*MATERIAL FOR THIS EXERCISE*.

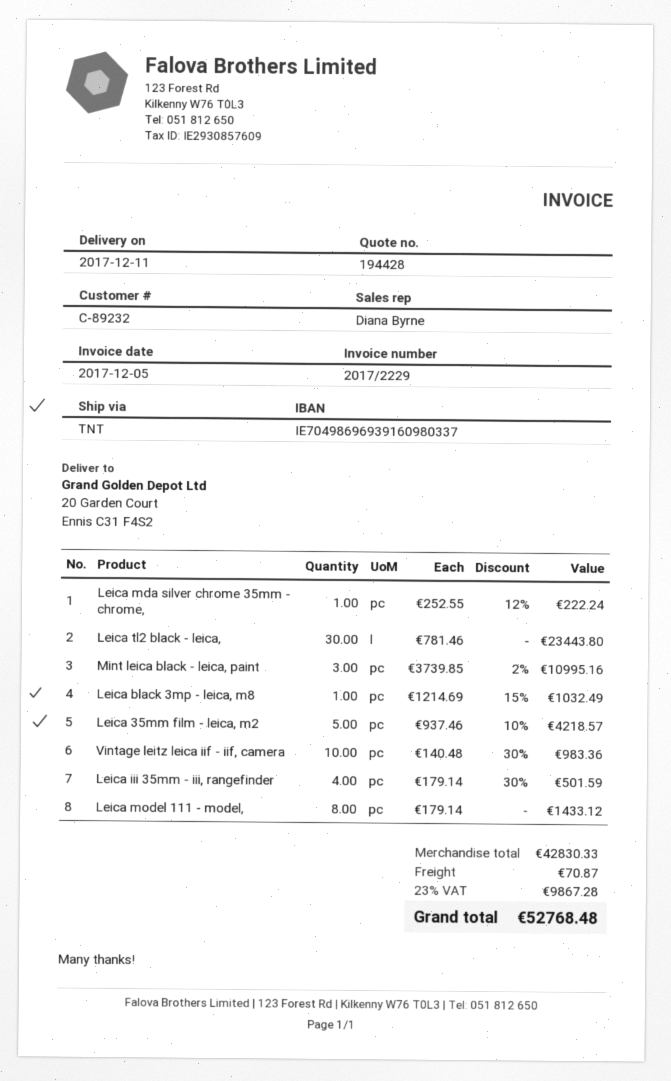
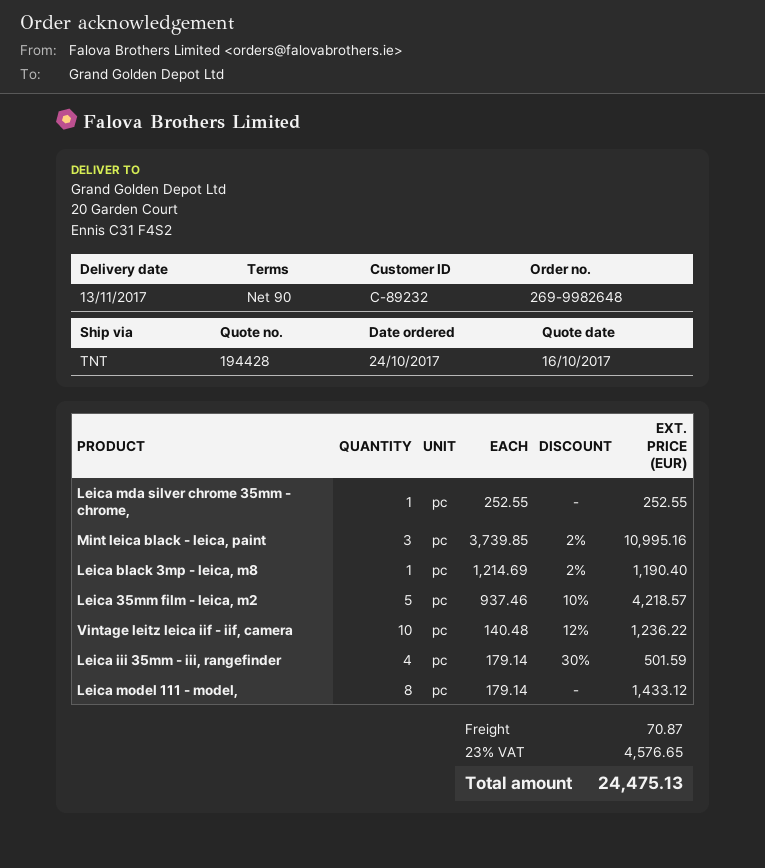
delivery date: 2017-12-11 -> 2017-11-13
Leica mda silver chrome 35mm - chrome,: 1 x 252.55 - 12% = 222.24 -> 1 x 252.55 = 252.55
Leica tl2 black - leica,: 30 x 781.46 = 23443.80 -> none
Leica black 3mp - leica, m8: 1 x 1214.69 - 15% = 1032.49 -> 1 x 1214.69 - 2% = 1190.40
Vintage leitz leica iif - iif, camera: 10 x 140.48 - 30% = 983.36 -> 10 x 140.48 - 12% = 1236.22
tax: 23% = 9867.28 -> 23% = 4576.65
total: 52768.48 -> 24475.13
---
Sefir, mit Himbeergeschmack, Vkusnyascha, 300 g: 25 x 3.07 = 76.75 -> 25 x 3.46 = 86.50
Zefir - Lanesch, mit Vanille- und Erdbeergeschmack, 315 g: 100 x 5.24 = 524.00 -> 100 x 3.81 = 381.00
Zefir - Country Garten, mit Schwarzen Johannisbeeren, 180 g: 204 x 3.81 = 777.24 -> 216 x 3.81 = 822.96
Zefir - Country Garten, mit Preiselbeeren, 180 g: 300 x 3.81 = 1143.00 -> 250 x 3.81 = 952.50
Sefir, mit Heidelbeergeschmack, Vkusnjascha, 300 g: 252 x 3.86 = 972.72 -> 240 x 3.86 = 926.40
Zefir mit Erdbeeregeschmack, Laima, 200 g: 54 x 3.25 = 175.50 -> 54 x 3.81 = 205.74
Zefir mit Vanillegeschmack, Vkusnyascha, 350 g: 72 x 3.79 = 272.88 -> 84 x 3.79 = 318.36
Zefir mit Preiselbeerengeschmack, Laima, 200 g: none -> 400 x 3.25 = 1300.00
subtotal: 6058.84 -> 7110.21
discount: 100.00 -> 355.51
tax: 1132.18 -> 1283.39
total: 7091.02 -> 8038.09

*TASK*.
Give an exact copy of the lines above from the line with "Zefir mit Erdbeeregeschmack, Laima, 200" up to and including the line with "total: 7091.02 -> 8038.09", and leave everything else out.

*ANSWER FOR THIS EXERCISE*.
Zefir mit Erdbeeregeschmack, Laima, 200 g: 54 x 3.25 = 175.50 -> 54 x 3.81 = 205.74
Zefir mit Vanillegeschmack, Vkusnyascha, 350 g: 72 x 3.79 = 272.88 -> 84 x 3.79 = 318.36
Zefir mit Preiselbeerengeschmack, Laima, 200 g: none -> 400 x 3.25 = 1300.00
subtotal: 6058.84 -> 7110.21
discount: 100.00 -> 355.51
tax: 1132.18 -> 1283.39
total: 7091.02 -> 8038.09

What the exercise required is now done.